◆ **Records for this task**
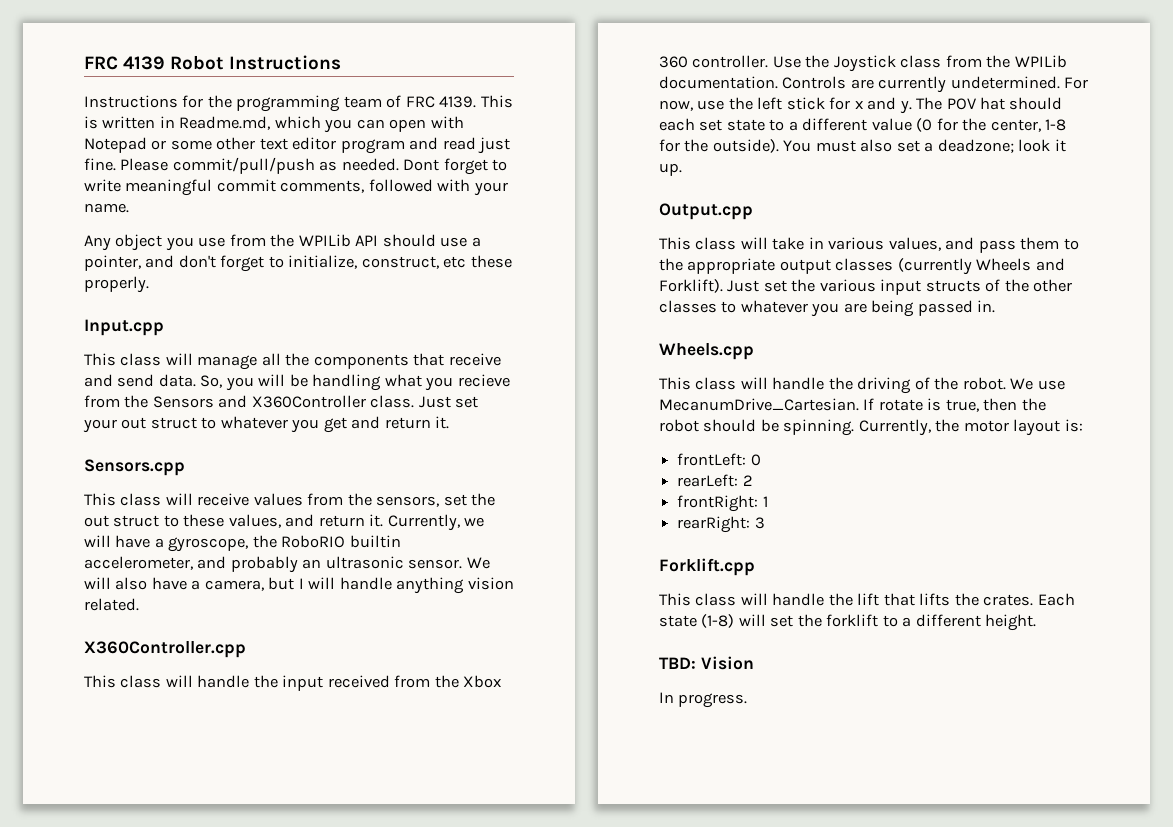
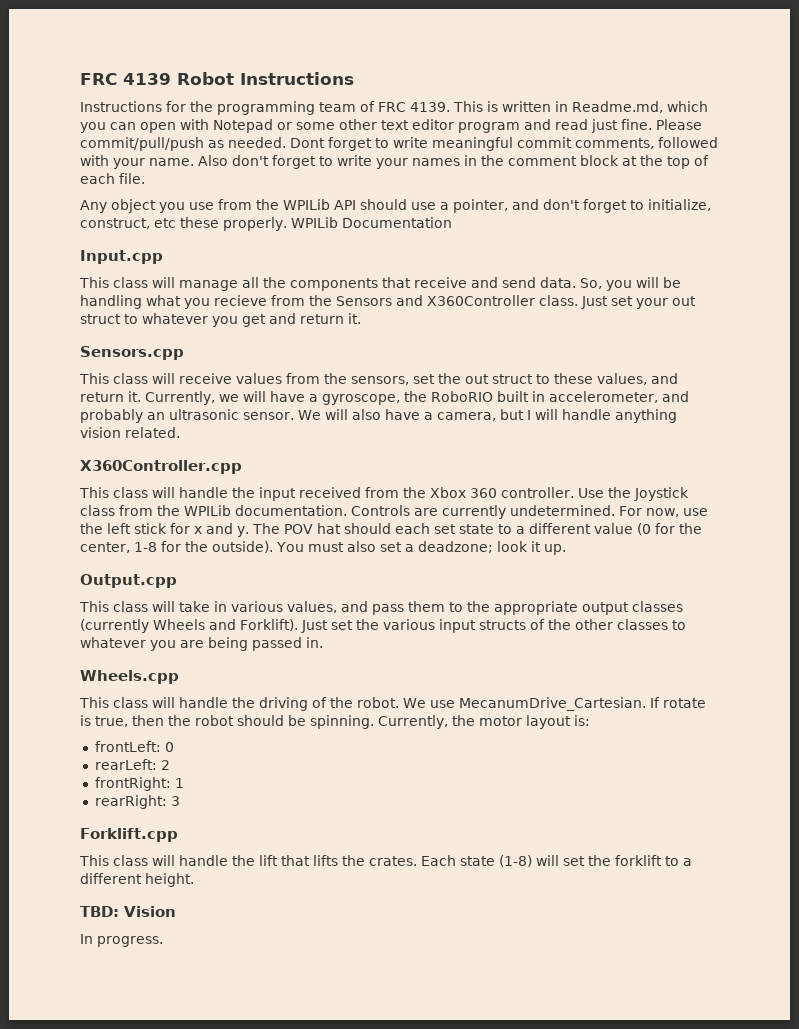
+ Also don't forget to write your names in the comment block at the top of each file.
+ WPILib Documentation
- Currently, we will have a gyroscope, the RoboRIO builtin accelerometer, and probably an ultrasonic sensor.
+ Currently, we will have a gyroscope, the RoboRIO built in accelerometer, and probably an ultrasonic sensor.

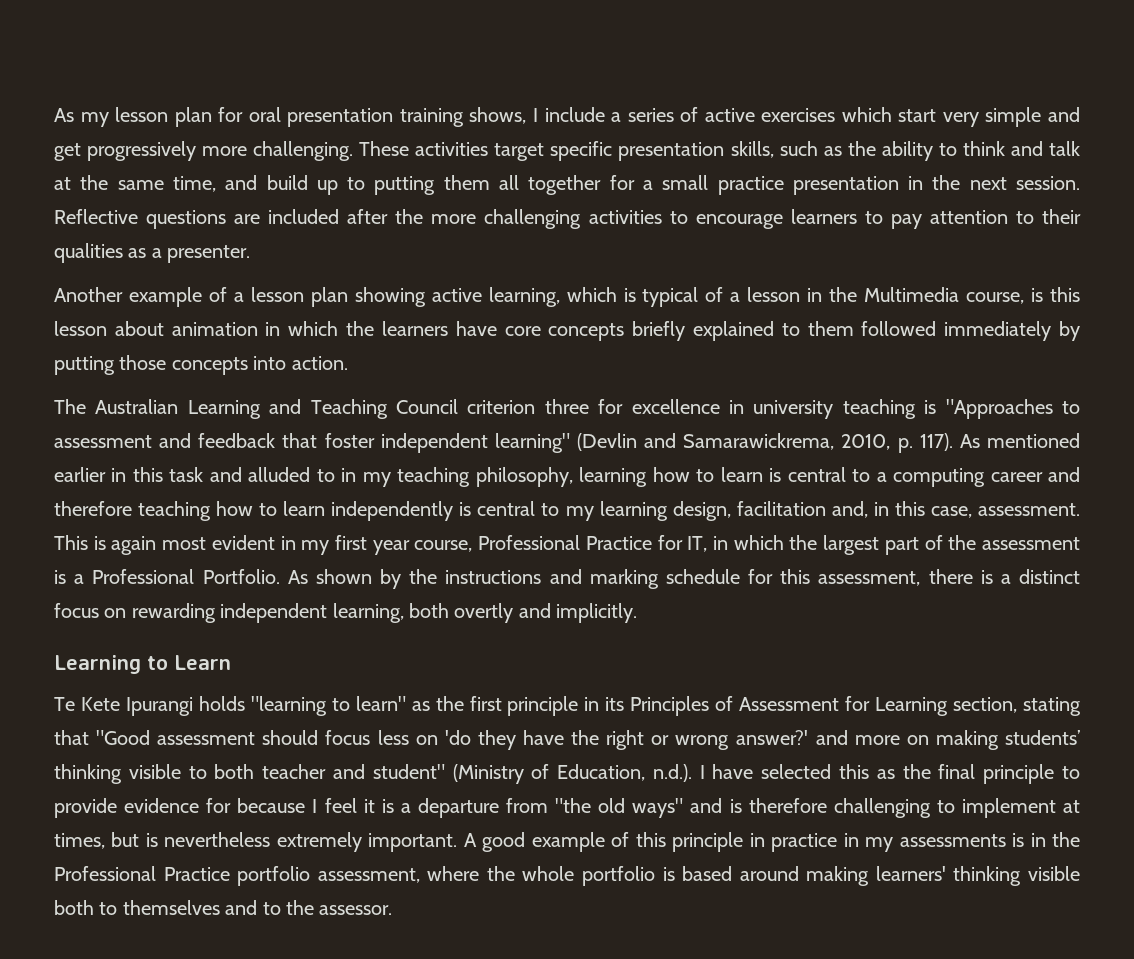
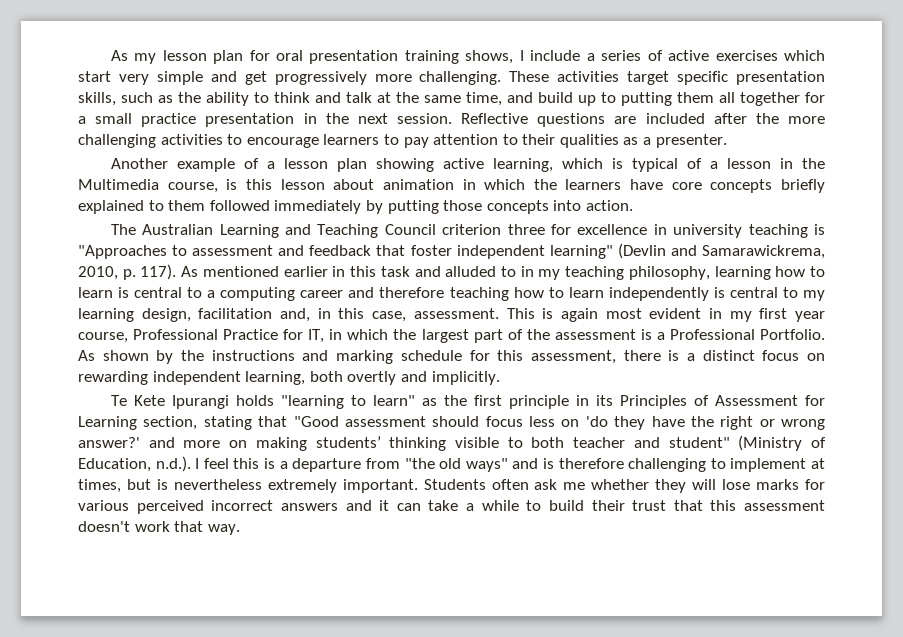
- Learning to Learn
- Te Kete Ipurangi holds "learning to learn" as the first principle in its Principles of Assessment for Learning section, stating that "Good assessment should focus less on 'do they have the right or wrong answer?' and more on making students’ thinking visible to both teacher and student" (Ministry of Education, n.d.). I have selected this as the final principle to provide evidence for because I feel it is a departure from "the old ways" and is therefore challenging to implement at times, but is nevertheless extremely important.
+ Te Kete Ipurangi holds "learning to learn" as the first principle in its Principles of Assessment for Learning section, stating that "Good assessment should focus less on 'do they have the right or wrong answer?' and more on making students’ thinking visible to both teacher and student" (Ministry of Education, n.d.). I feel this is a departure from "the old ways" and is therefore challenging to implement at times, but is nevertheless extremely important.
- A good example of this principle in practice in my assessments is in the Professional Practice portfolio assessment, where the whole portfolio is based around making learners' thinking visible both to themselves and to the assessor.
+ Students often ask me whether they will lose marks for various perceived incorrect answers and it can take a while to build their trust that this assessment doesn't work that way.

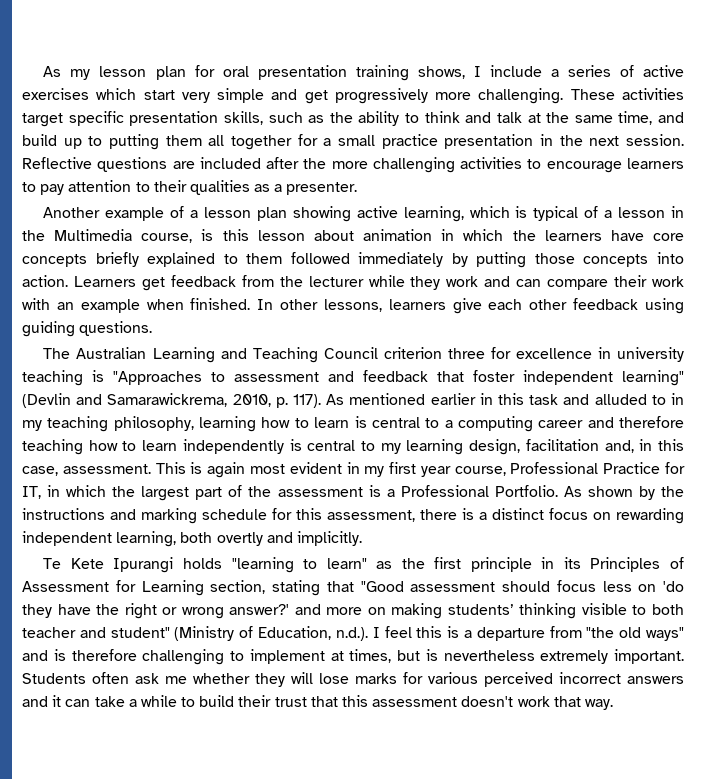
+ Learners get feedback from the lecturer while they work and can compare their work with an example when finished. In other lessons, learners give each other feedback using guiding questions.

◆ **Work to complete**
Within the entries, count the lines containing the string "times" and state nothing but the result.

◆ **Solution to the exercise**
2